## ASSIGNMENT
Work out how many lines of the records contain "Liberation". Answer with the number and nothing else.

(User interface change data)
··········
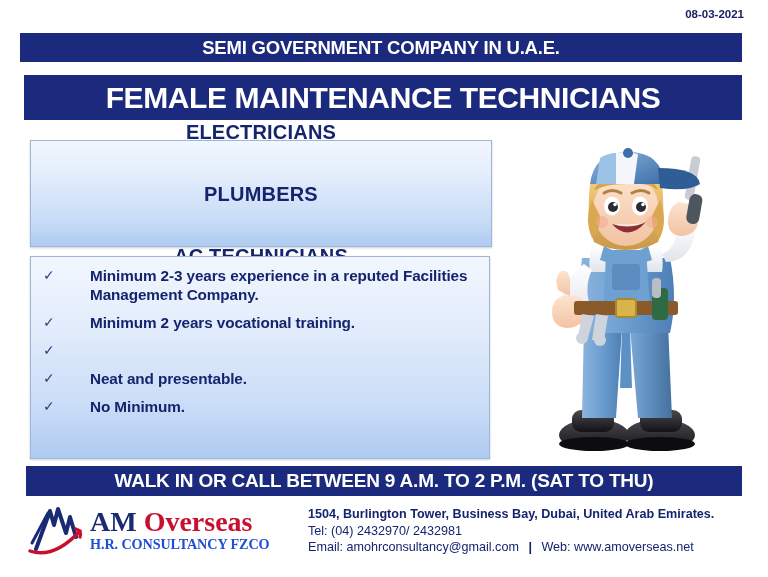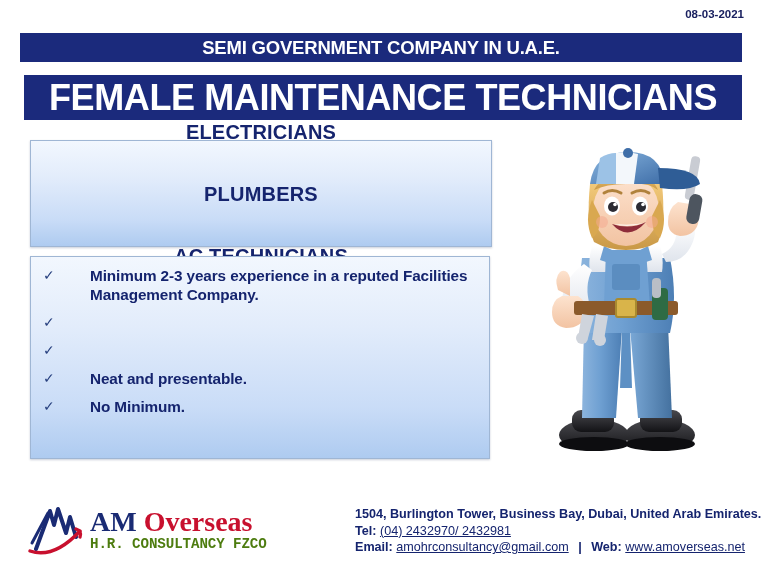--- a/index.html
+++ b/index.html
@@ -57,7 +57,7 @@
     right: 26px;
     top: 75px;
     height: 45px;
-    font-size: 36px;
+    font-size: 30px;
     letter-spacing: -0.4px;
   }
   .banner-walkin {

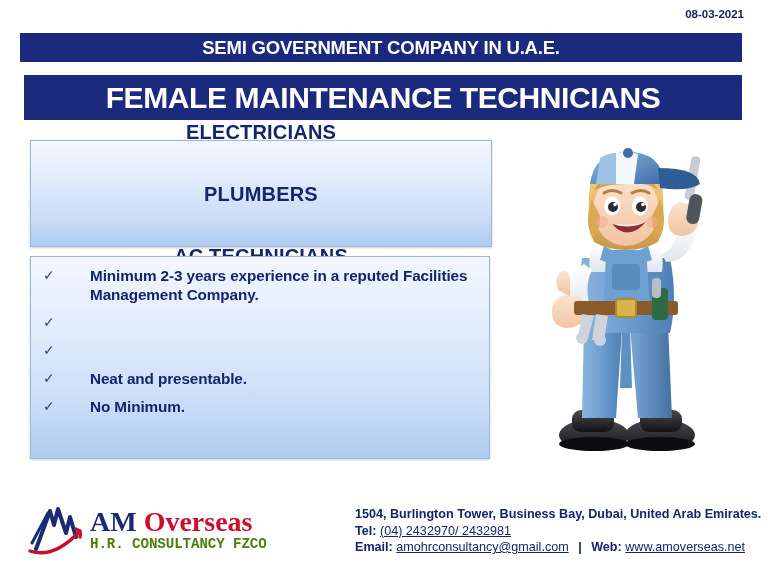--- a/index.html
+++ b/index.html
@@ -217,6 +217,7 @@
     </div>
     <div class="req-item">
       <span class="check-icon">✓</span>
+      <span class="req-text">Minimum 2 years vocational training.</span>
     </div>
     <div class="req-item">
       <span class="check-icon">✓</span>

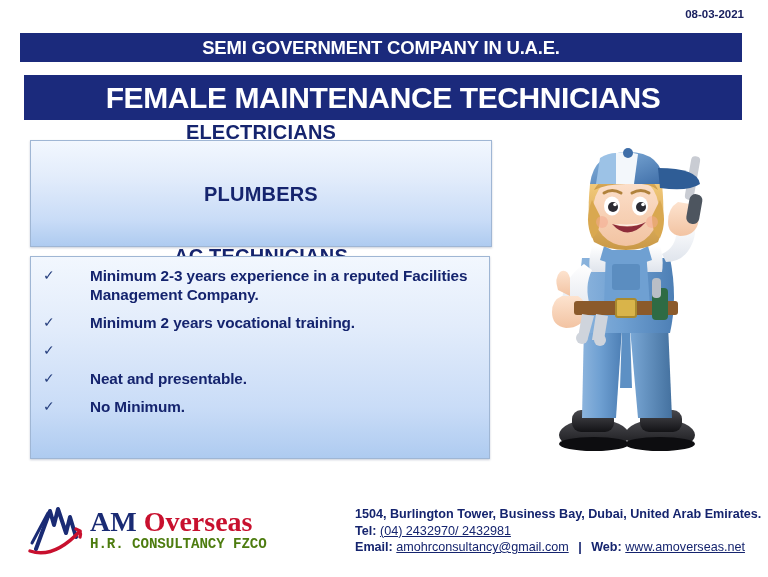--- a/index.html
+++ b/index.html
@@ -354,6 +354,7 @@
     </svg>
   </div>
 
+  <div class="banner banner-walkin">WALK IN OR CALL BETWEEN 9 A.M. TO 2 P.M. (SAT TO THU)</div>
 
   <div class="footer">
     <div class="logo-block">

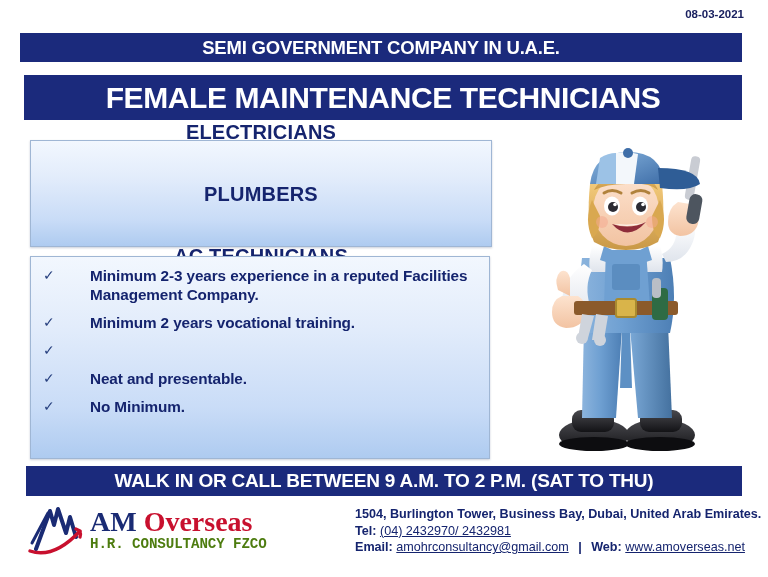--- a/index.html
+++ b/index.html
@@ -187,7 +187,7 @@
     font-size: 12.6px;
     line-height: 16.5px;
   }
-  .contact-row { white-space: nowrap; margin-left: 47px; }
+  .contact-row { white-space: nowrap; }
   .contact-label { font-weight: bold; text-align: center; }
   .contact-value { font-weight: normal; text-decoration: underline; }
   .contact-addr { font-weight: bold; }

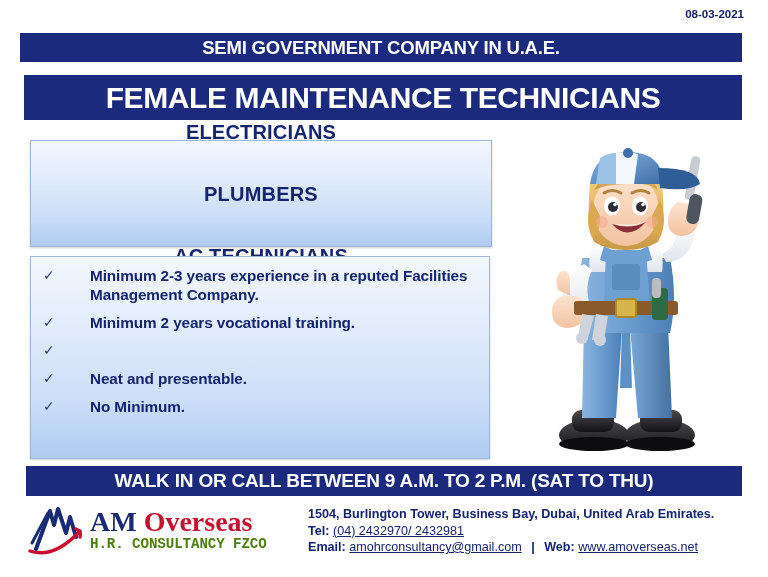--- a/index.html
+++ b/index.html
@@ -188,7 +188,7 @@
     line-height: 16.5px;
   }
   .contact-row { white-space: nowrap; }
-  .contact-label { font-weight: bold; text-align: center; }
+  .contact-label { font-weight: normal; text-align: center; }
   .contact-value { font-weight: normal; text-decoration: underline; }
   .contact-addr { font-weight: bold; }
   .sep { padding: 0 6px; font-weight: bold; }

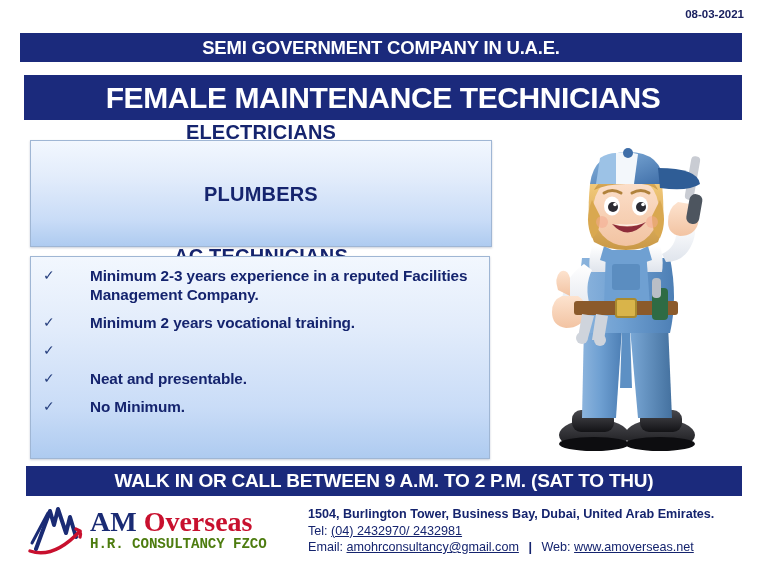--- a/index.html
+++ b/index.html
@@ -189,7 +189,7 @@
   }
   .contact-row { white-space: nowrap; }
   .contact-label { font-weight: normal; text-align: center; }
-  .contact-value { font-weight: normal; text-decoration: underline; }
+  .contact-value { font-weight: normal; }
   .contact-addr { font-weight: bold; }
   .sep { padding: 0 6px; font-weight: bold; }
 </style>

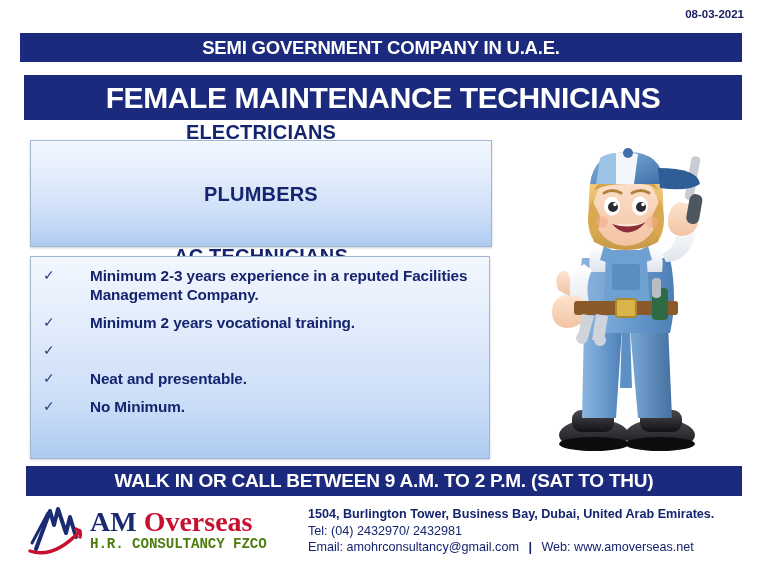--- a/index.html
+++ b/index.html
@@ -172,10 +172,10 @@
   .logo-am { color: #1a2b74; }
   .logo-overseas { color: #c8102e; }
   .logo-line2 {
-    font-family: Liberation Mono, monospace;
+    font-family: Liberation Serif, serif;
     font-size: 14.2px;
     font-weight: bold;
-    color: #4d7c0f;
+    color: #1d4ed8;
     line-height: 16px;
     letter-spacing: -0.1px;
     white-space: nowrap;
··········
## RESULT OF THE TASK
2